The amazing part of the great Danish cartoon caper isn't that Muslims immediately engage in acts of mob violence when things don't go their way. That is de rigueur for the Religion of Peace. Their immediate response to all bad news is mass violence. That's a "dog bites man" story and belongs on page B-34, next to the grade school hot lunch menu and the birth notices.
After an Egyptian ferry capsized recently, killing hundreds of passengers, a whole braying mob of passengers' relatives staged an organized attack on the company, throwing furniture out the window and burning the building to the ground. Witnesses say it was the most violent ocean liner-related incident since Carnival Cruise Lines fired Kathie Lee Gifford.
The "offense to Islam" ruse is merely an excuse for Muslims to revert to their default mode: rioting and setting things on fire. These people have a serious anger management problem.
So it's not exactly a scoop that Muslims are engaging in violence. A front-page story would be "Offended Muslims Remain Calm."
What is stunning about this spectacle is that their violence is working. With a few exceptions, the media won't show the cartoons that incited mass violence around the globe (see the full gallery here). And yet, week after week, American patriots endure "The Boondocks" without complaint.

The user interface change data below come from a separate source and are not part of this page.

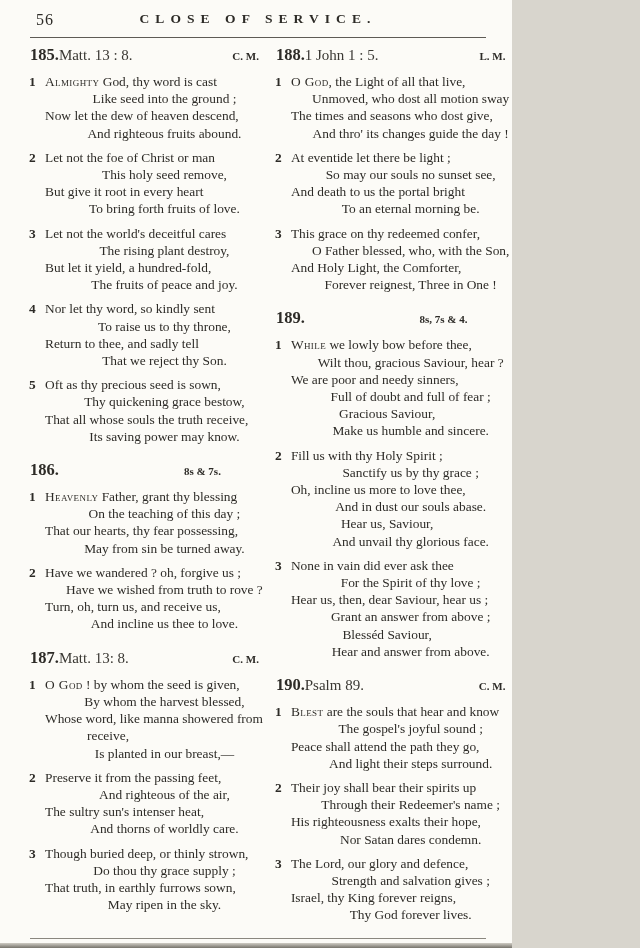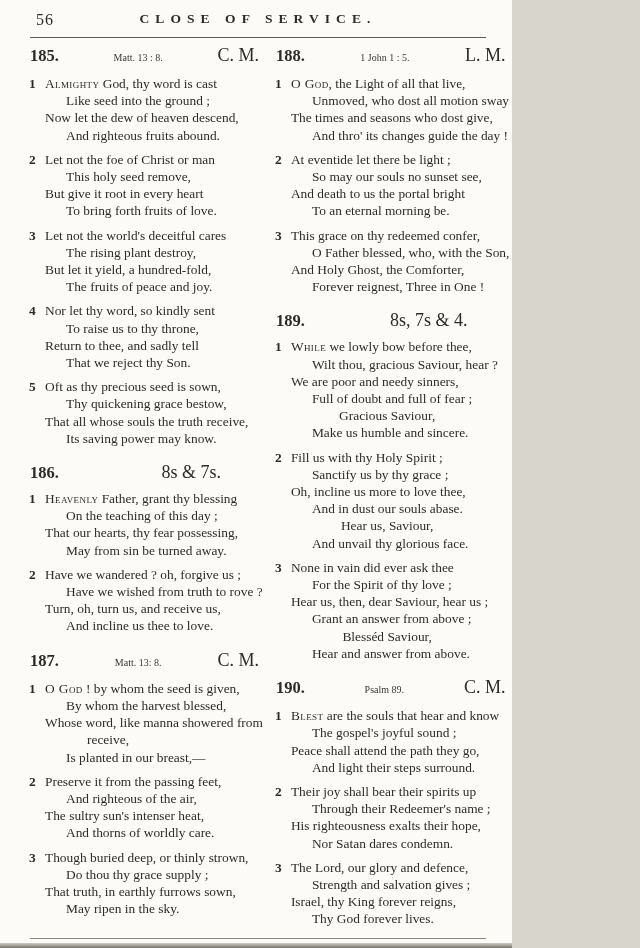--- a/index.html
+++ b/index.html
@@ -36,7 +36,7 @@
   .col .hymn:first-child { margin-top: 4px; }
   .hymn-head { display: flex; align-items: baseline; line-height: 20px; }
   .hnum { font-weight: bold; font-size: 16.5px; }
-  .href { flex: 1; text-align: center; font-size: 10px; color: #3a3833; }
+  .href { flex: 1; font-size: 15px; color: #3a3833; }
   .hmet { font-weight: normal; font-size: 18px; margin-right: 4px; }
   .hymn.no-ref .hmet { margin-right: 42px; }
 

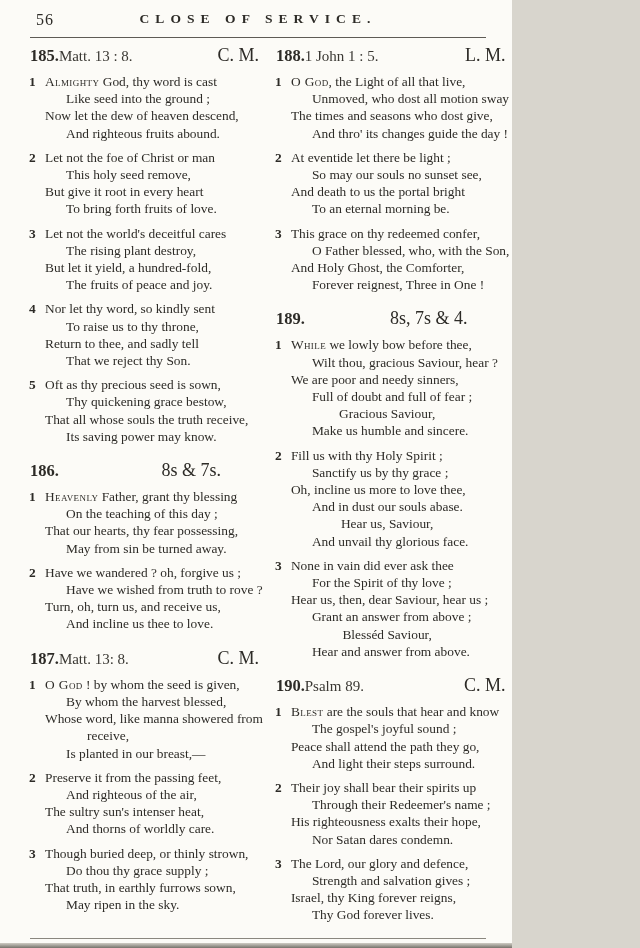--- a/index.html
+++ b/index.html
@@ -37,7 +37,7 @@
   .hymn-head { display: flex; align-items: baseline; line-height: 20px; }
   .hnum { font-weight: bold; font-size: 16.5px; }
   .href { flex: 1; font-size: 15px; color: #3a3833; }
-  .hmet { font-weight: normal; font-size: 18px; margin-right: 4px; }
+  .hmet { font-weight: bold; font-size: 11px; margin-right: 4px; }
   .hymn.no-ref .hmet { margin-right: 42px; }
 
   .verse {

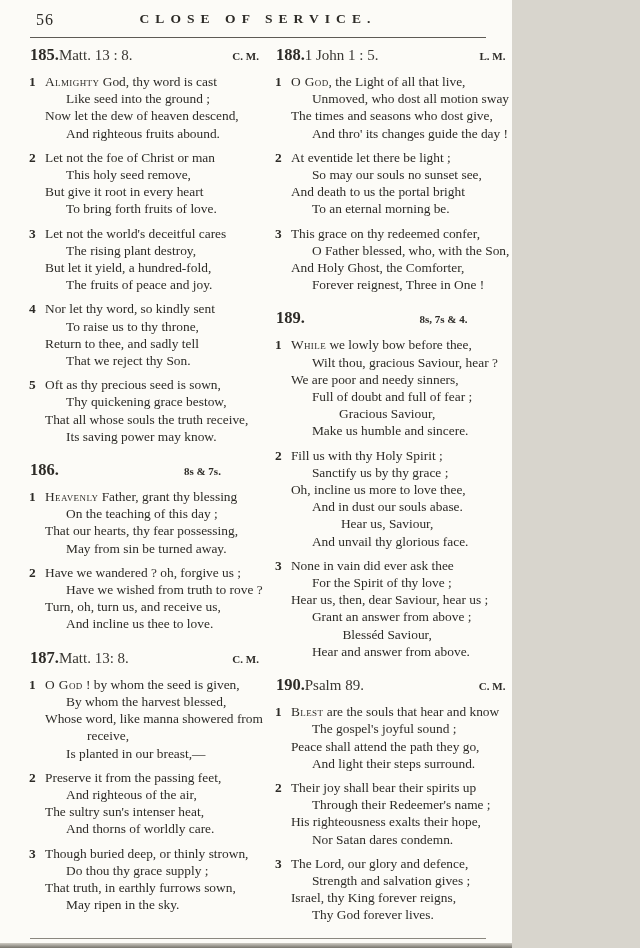--- a/index.html
+++ b/index.html
@@ -46,7 +46,7 @@
   }
   .vnum { position: absolute; left: -1px; top: 0; font-weight: bold; }
   .line { white-space: nowrap; }
-  .line.ind1 { padding-left: 21px; }
+  .line.ind1 { padding-left: 21px; text-align: center; }
   .line.ind2 { padding-left: 42px; }
   .line.indc { text-align: center; padding-right: 26px; white-space: normal; }
   .sc { font-variant: small-caps; letter-spacing: 0.4px; }

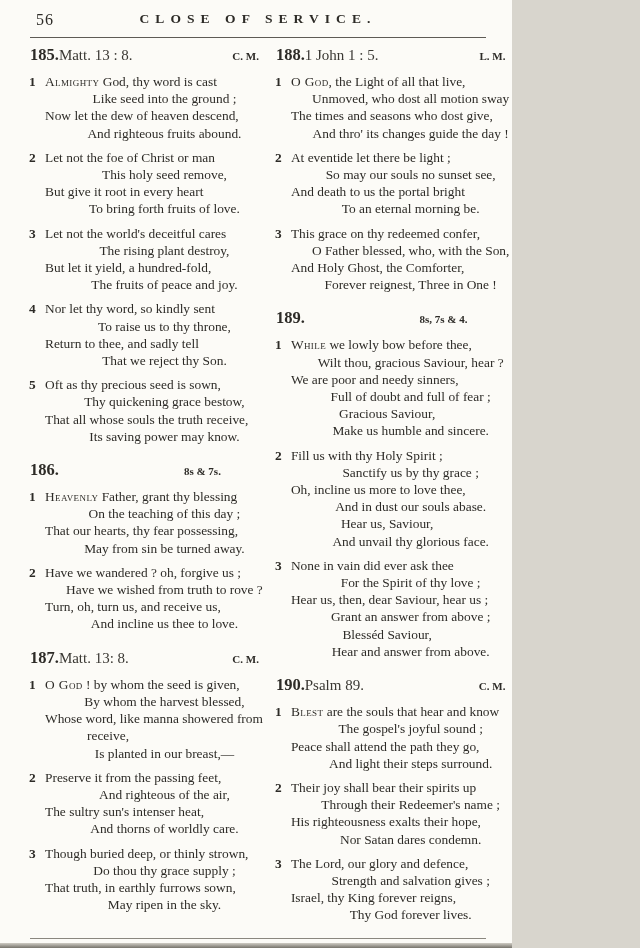--- a/index.html
+++ b/index.html
@@ -187,7 +187,7 @@
             <span class="vnum">3</span>
             <div class="line ind0">This grace on thy redeemed confer,</div>
             <div class="line ind1">O Father blessed, who, with the Son,</div>
-            <div class="line ind0">And Holy Ghost, the Comforter,</div>
+            <div class="line ind0">And Holy Light, the Comforter,</div>
             <div class="line ind1">Forever reignest, Three in One !</div>
           </div>
         </section>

Where's the justice here?
Perhaps we could put aside our national, ongoing, post-9/11 Muslim butt-kissing contest and get on with the business at hand: Bombing Syria back to the stone age and then permanently disarming Iran.

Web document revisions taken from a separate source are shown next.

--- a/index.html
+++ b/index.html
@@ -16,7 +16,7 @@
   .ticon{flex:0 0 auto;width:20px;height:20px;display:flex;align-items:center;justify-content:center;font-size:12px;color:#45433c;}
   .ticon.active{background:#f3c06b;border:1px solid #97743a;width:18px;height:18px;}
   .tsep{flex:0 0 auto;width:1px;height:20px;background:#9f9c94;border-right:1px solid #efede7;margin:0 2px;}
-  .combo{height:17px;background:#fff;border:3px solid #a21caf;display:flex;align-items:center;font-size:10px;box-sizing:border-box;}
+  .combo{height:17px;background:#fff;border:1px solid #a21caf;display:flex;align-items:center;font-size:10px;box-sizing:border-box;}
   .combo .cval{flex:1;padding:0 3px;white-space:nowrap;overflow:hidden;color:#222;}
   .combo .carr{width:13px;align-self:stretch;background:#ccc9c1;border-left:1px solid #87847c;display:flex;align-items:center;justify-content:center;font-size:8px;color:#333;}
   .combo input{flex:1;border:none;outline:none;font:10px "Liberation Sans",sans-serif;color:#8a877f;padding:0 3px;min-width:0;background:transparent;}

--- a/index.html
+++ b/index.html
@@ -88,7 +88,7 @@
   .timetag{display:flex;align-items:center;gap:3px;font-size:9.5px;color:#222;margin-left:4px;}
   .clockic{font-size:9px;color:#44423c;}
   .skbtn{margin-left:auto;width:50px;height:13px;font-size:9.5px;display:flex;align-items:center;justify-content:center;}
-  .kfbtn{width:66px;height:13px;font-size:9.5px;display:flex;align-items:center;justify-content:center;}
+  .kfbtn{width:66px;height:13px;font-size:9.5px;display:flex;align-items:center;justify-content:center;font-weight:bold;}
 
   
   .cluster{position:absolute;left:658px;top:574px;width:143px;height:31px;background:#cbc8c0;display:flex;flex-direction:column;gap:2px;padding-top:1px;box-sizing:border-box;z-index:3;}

The mass violence by Muslims over some cartoons reminds us why we have to worry when countries like Iran start talking about having nukes. Iran is led by a lunatic who makes a big point of denying the Holocaust. Indeed, in response to the Muhammad cartoons, one Iranian newspaper is soliciting cartoons about the Holocaust. (So far the only submissions have come from Ted Rall, Garry Trudeau and The New York Times.)

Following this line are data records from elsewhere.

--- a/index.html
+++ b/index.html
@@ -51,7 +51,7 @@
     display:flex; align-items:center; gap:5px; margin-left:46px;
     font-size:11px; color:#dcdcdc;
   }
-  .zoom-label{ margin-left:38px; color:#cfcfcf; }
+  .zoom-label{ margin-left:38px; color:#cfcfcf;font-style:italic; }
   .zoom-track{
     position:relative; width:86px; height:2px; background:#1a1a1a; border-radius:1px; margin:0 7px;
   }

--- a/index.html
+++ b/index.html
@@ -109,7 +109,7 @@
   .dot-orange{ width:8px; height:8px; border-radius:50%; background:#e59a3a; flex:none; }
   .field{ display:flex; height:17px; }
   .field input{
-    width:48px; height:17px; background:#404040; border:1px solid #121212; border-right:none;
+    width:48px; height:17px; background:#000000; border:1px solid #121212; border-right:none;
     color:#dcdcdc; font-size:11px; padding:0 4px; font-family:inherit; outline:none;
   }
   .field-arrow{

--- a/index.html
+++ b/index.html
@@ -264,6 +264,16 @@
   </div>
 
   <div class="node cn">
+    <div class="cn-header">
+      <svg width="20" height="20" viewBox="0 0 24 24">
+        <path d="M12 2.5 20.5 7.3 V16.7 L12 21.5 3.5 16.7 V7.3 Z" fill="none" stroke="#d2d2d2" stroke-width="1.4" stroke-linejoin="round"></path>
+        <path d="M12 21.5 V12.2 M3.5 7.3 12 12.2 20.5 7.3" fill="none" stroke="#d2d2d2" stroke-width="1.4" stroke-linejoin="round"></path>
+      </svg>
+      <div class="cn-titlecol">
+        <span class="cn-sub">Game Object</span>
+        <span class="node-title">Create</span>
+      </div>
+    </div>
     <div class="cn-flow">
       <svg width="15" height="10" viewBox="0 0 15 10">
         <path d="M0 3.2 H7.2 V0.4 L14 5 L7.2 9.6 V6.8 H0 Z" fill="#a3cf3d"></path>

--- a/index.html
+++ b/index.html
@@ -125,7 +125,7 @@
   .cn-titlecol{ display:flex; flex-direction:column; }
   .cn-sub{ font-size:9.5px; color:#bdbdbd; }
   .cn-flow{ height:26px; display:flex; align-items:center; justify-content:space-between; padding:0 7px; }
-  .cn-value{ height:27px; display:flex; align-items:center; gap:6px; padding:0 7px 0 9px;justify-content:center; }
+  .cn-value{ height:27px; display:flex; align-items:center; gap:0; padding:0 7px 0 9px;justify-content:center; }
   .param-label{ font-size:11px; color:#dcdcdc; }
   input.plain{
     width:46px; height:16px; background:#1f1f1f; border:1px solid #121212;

Iran is certainly implying that it has nukes. Maybe they do, maybe they don't, but you can't take chances with berserk psychotics. What if they start having one of these bipolar episodes with a nuclear bomb?
If you don't want to get shot by the police, Mahmoud Ahmadinejad, then don't point a toy gun at them. Or, as I believe our motto should be after 9/11: Jihad monkey talks tough; jihad monkey takes the consequences. Sorry, I realize that's offensive. How about "camel jockey"? What? Now what'd I say? Boy, you tent merchants sure are touchy. Grow up, would you?